1 Introduction

In the past weeks, we have been dealing with the four basic corpus-linguistic methods – frequency lists, dispersion, association/keywords, and concordancing – and we have been doing that from the perspective of base R. In this final script, we are going to explore a few things that go beyond that and that synthesize several things we have done already with functionality that other packages offer; that of course means that I cannot discuss these other packages much – the point here is to give you a flavor of a more comprehensive application. What we will do is a explore the question of which of several factors determine the order of two adjectives used prenominally in the writing of learners of English in the (untagged) Swedish component of ICLE. In addition, we will also aim to make the code a bit more readable using the pipe operator %>% from the package dplyr.

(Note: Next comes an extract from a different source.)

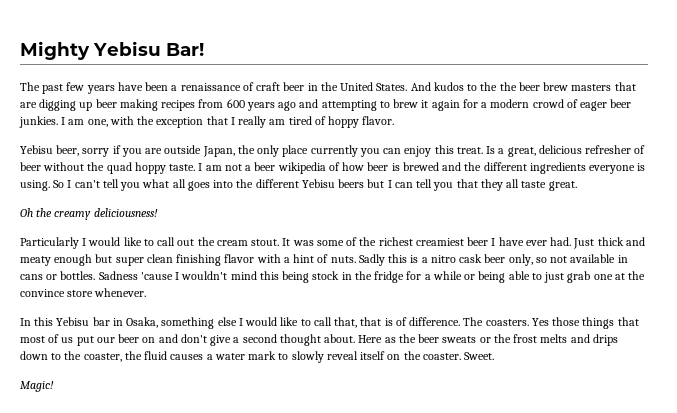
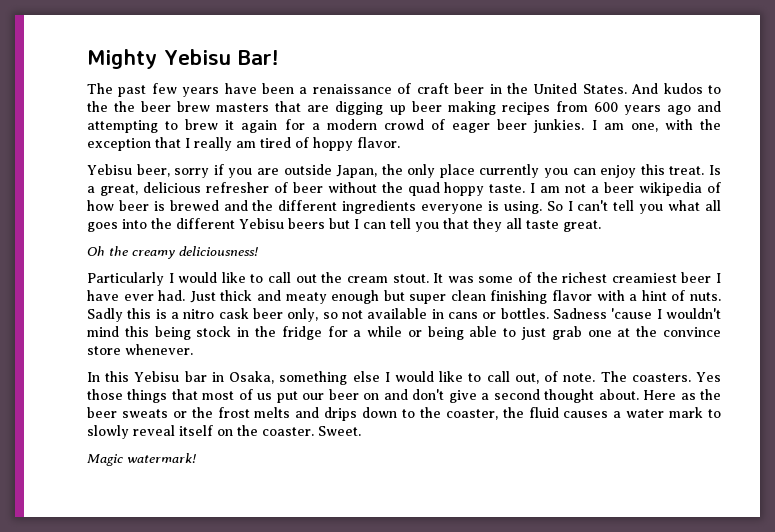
[334,317,461,328] that, that is of difference. -> [514,371,596,384] out, of note.
[20,381,54,392] Magic! -> [87,453,196,466] Magic watermark!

The factors we will study are

Finally, we will quickly check whether the presence of any such effects might be related to the proficiency of the learners who wrote the essays in the corpus; that proficiency will be operationalized via

We will proceed as follows:

  1. Since the learner corpus is not tagged, if we want to find Adj-Adj-N sequences, we will first POS-tag the learner data (using the libraries NLP and openNLP);
  2. we will then use the tags to retrieve Adj-Adj-N sequences (w/ exact.matches.2) plus we will do a bit of post-processing the data to get them into shape for the subsequent analyses;
  3. then, we will study the above variables:
    • length (which we will get from our data w/ nchar);
    • frequency (which we will get from frequency lists compiled in Session 5 of the course);
    • sentiment values (which we will get from the package syuzhet).
  4. finally, we will compute for each learner essay the readability score and the lexical diversity score (which we will get from the package quanteda) to see whether those are related to the above predictors.

2 Execution/methods

2.1 Preparation

We clear memory and load the first things we need:

rm(list=ls(all=TRUE))
library(dplyr)
source("https://www.stgries.info/exact.matches.2.r") # get exact.matches.2

We unzip and define the corpus files from the learner corpus:

unzip("files/ICLE2-SW.zip", # unzip this zip archive
      exdir="files")        # into the files folder/directory

corpus.files <- dir( # make tag.sources the content of the directory
   "files/ICLE2-SW", # <files/ICLE2-SW>
   recursive=TRUE,   # browse all sub-folders
   full.names=TRUE)  # keep full path information

2.2 Tag each corpus file and retrieve Adj-Adj-N sequences

To tag the corpus texts and immediately also do the concordancing, we first set up a cluster of cores/threads:

library(doParallel)       # load the required library
registerDoParallel(       # register a cluster that R knows about
   cl <-                  # under the name cl
      makePSOCKcluster(   # which is a cluster that
         detectCores()-1, # will utilize all cores/threads you have available but 1
         outfile=""))     # but still returns printed progress reports to the main console

Then, we employ the following multi-step strategy: we

  • load the packages openNLP and NLP;
  • load each file in the usual way (w/ scan) and convert to a string (in the NLP sense);
  • generate the required annotators and find the tags for each word;
  • generate tag-word pairs with angular brackets (w/ sprintf) and merge them into a new tagged corpus file (w/ paste);
  • we use exact.matches.2 to find adjective-adjective-noun sequences with context;
  • if there are matches, we add the file name to the output and collect the results in all.matches:
library(NLP); library(openNLP) # load the required libraries
system.time({ # time the following process
all.matches <- # make tagged.corpus the result of doing w/ a cluster
   foreach(i=seq(corpus.files),
           .combine=c,
           .packages=c("dplyr", "NLP", "openNLP")
           ) %dopar% { cat(".")

      curr.string <-                                       # make curr.string the result of
         scan(corpus.files[i], what=character(), sep="\n", # loading the current file
              quote="", comment.char="", quiet=TRUE) %>%   # w/ the usual corpus file loading settings
         "["(-1)                                     %>%   # removing the first element
         as.String                                         # making it a 'string'

      # generate annotators that openNLP requires
      sent_token_annotator <- Maxent_Sent_Token_Annotator()
      word_token_annotator <- Maxent_Word_Token_Annotator()
      pos_tag_annotator <- Maxent_POS_Tag_Annotator()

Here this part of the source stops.